他有他的打算,息事寧人那是不可能的,那天他趕來遲,舒舒自己把事情解決了,作為情人,他覺得自己很沒用。這次晏斯父子等人又撞上來,他怎麼可能繼續看著舒舒受欺負,而他什麼都不做?
舒展不知道花鐵兒有什麼能力,至少只看他前面被姜城幾支巡邏隊就打成了光杆領主,真不像是有什麼能力的樣子,但一名王子在受到這樣的對待後,他每天還能活得那麼開心並還帶回來一群幫手,也許之前領地被攻擊的事,是他故意為之?示敵以弱?
舒展想不明白,也沒去管花鐵兒暗中都在搞什麼。
只數天後,他從秦解口中聽到了晏斯父子倒霉的事。
據說這對父子在家睡覺的時候,被人突然闖入家中,這些人不但搶了晏斯家大量不記名的能量幣卡、珍貴藥材以及晏斯製作出來的一些寶貴藥劑,還被人蒙頭暴打一頓,且晏斯父子兩人臉上還被塗畫了一種極為難以清洗的顏料。
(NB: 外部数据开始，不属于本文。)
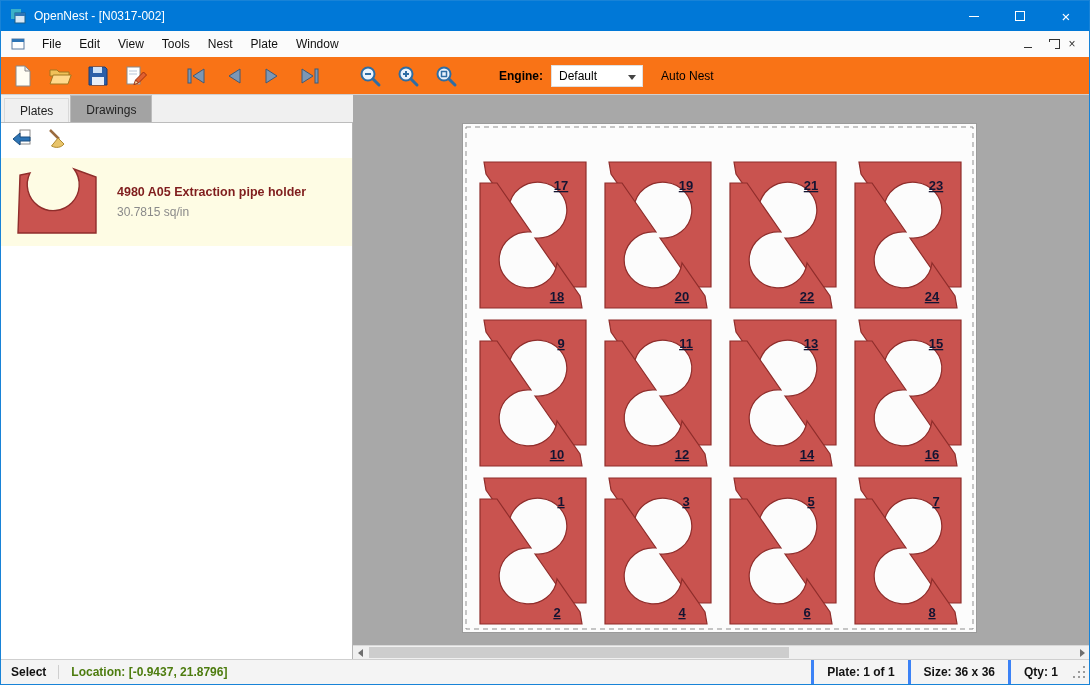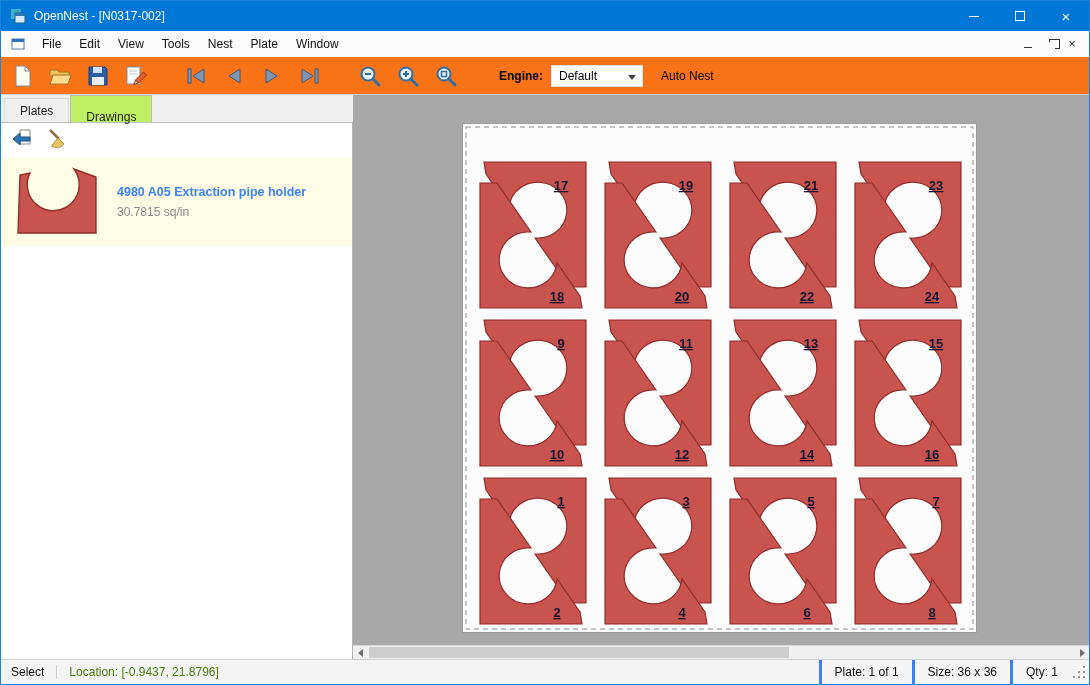"Drawings" .tab.active { background: #bef264 -> #a3a3a3; padding-top: 14px -> 7px }
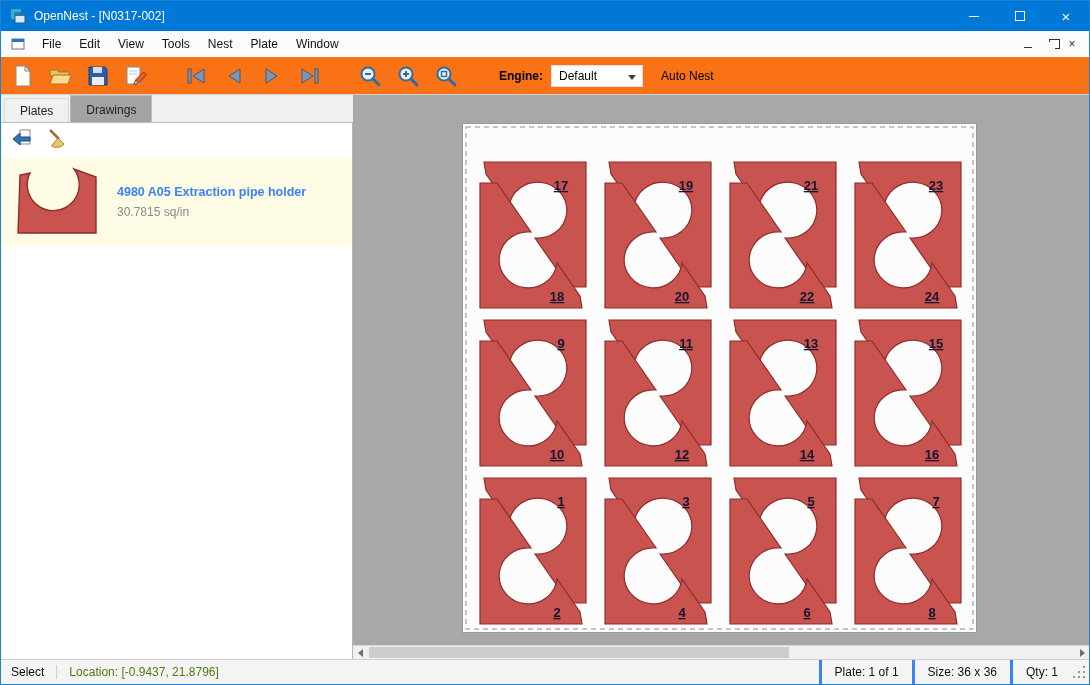"4980 A05 Extraction pipe holder" .drawing-title { color: #3b82f6 -> #7f1d1d }
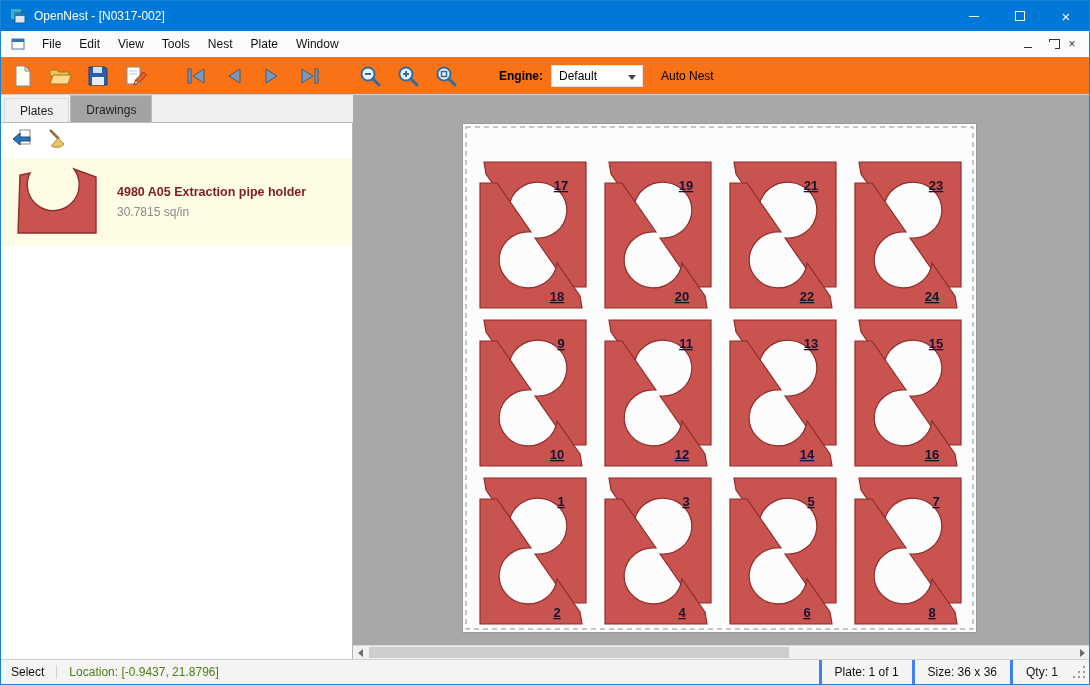"Select" .statusbar { font-weight: none -> bold }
因為晏斯自己沒辦法配置出有效藥劑清洗,不得不頂著那張臉到協會求助,雖然沒有被幾個人看到,但還是被傳出去了。
晏斯父子這次丟了大臉,跑到姜城巡邏隊總隊大鬧,抗議姜城的治安比以往大大降低,要求巡邏隊必須儘快把那些強盜抓住。
「其實這件事是醜事,遮掩都來不及,本不應該被鬧出來,但是我聽說……」明明是在室內,秦解還特地壓低聲音道:「晏斯藥劑師似乎提到了異端。」
「異端?」正在清洗製藥工具的舒展手頓了下。
秦解小小吐氣,「是啊,所以事情鬧大了。」
「你怎麼知道晏斯藥劑師提到異端?這事應該是隱秘吧?」舒展乾脆放下清洗,轉身看秦解。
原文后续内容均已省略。